■ **WHAT TO WORK ON**: Below this line is a set of entries; quote exactly the lines from the line that contains "-480,6 +480,19 @@" to the line that contains "-707,7 +707,7 @@", both lines included.

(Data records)
________________

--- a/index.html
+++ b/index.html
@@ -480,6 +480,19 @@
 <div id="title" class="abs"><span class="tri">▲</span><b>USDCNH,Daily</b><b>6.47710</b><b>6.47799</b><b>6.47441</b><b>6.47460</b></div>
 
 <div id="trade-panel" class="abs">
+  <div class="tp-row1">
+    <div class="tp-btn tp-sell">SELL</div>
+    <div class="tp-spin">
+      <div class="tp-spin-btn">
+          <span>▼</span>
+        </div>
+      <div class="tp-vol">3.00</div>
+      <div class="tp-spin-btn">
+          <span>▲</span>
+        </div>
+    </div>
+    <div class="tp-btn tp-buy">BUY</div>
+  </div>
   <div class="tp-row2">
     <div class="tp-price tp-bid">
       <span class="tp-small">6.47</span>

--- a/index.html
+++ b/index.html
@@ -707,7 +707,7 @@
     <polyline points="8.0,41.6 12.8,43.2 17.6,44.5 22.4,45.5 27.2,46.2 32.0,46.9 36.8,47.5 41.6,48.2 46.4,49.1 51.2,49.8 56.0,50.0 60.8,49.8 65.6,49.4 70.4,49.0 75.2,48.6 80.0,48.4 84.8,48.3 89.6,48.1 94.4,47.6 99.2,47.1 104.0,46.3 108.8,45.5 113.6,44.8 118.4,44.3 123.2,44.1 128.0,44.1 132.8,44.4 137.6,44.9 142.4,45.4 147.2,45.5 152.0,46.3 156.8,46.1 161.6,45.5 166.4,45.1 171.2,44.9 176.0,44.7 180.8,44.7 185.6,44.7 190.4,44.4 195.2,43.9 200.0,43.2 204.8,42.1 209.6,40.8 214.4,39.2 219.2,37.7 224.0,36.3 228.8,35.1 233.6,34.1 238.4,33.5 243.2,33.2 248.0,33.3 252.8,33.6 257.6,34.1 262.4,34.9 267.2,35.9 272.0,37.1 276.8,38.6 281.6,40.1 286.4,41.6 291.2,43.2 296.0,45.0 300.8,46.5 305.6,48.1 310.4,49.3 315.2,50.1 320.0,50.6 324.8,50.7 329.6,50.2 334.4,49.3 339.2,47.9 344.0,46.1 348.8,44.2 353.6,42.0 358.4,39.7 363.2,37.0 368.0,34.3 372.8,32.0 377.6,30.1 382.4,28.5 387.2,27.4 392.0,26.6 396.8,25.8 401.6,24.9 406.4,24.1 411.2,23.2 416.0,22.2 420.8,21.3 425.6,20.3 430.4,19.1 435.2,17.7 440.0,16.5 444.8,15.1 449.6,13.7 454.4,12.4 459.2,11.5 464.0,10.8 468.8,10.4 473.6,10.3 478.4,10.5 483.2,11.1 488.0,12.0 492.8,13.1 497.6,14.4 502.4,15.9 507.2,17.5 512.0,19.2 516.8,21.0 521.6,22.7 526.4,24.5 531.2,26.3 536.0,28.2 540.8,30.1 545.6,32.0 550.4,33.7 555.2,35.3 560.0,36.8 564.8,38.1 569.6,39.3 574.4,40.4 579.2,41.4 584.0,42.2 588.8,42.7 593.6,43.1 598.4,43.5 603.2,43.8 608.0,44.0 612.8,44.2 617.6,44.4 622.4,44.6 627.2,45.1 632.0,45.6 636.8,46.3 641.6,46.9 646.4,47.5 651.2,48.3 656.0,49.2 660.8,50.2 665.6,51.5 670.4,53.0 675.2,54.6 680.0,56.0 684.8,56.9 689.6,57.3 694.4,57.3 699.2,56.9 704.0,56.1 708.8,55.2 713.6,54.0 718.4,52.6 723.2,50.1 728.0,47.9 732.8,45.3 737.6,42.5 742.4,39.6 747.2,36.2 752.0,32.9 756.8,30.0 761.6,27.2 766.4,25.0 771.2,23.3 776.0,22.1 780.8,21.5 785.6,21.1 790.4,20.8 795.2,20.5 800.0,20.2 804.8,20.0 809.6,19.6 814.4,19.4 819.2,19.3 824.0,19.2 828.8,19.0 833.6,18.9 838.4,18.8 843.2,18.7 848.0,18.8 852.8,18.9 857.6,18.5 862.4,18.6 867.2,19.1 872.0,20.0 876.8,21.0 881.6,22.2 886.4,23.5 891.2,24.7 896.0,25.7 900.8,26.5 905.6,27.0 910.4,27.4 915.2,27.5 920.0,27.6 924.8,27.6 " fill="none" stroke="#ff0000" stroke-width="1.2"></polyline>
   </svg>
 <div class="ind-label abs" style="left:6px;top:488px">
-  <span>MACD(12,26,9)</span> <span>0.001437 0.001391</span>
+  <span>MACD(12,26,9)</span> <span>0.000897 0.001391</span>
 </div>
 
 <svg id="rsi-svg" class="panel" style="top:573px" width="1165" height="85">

________________

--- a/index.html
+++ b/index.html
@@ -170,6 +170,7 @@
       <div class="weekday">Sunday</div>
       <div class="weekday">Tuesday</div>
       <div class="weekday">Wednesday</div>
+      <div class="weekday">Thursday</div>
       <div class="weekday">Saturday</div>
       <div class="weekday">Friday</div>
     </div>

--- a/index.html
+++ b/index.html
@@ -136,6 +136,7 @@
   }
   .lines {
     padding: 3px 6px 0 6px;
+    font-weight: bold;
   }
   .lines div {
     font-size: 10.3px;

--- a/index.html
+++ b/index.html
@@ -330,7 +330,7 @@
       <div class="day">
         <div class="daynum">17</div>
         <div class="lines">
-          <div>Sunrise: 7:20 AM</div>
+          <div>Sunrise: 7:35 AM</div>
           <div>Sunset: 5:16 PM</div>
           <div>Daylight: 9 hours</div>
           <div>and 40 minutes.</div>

________________

■ **OUTPUT OF THE TASK**:
@@ -480,6 +480,19 @@
 <div id="title" class="abs"><span class="tri">▲</span><b>USDCNH,Daily</b><b>6.47710</b><b>6.47799</b><b>6.47441</b><b>6.47460</b></div>
 
 <div id="trade-panel" class="abs">
+  <div class="tp-row1">
+    <div class="tp-btn tp-sell">SELL</div>
+    <div class="tp-spin">
+      <div class="tp-spin-btn">
+          <span>▼</span>
+        </div>
+      <div class="tp-vol">3.00</div>
+      <div class="tp-spin-btn">
+          <span>▲</span>
+        </div>
+    </div>
+    <div class="tp-btn tp-buy">BUY</div>
+  </div>
   <div class="tp-row2">
     <div class="tp-price tp-bid">
       <span class="tp-small">6.47</span>

--- a/index.html
+++ b/index.html
@@ -707,7 +707,7 @@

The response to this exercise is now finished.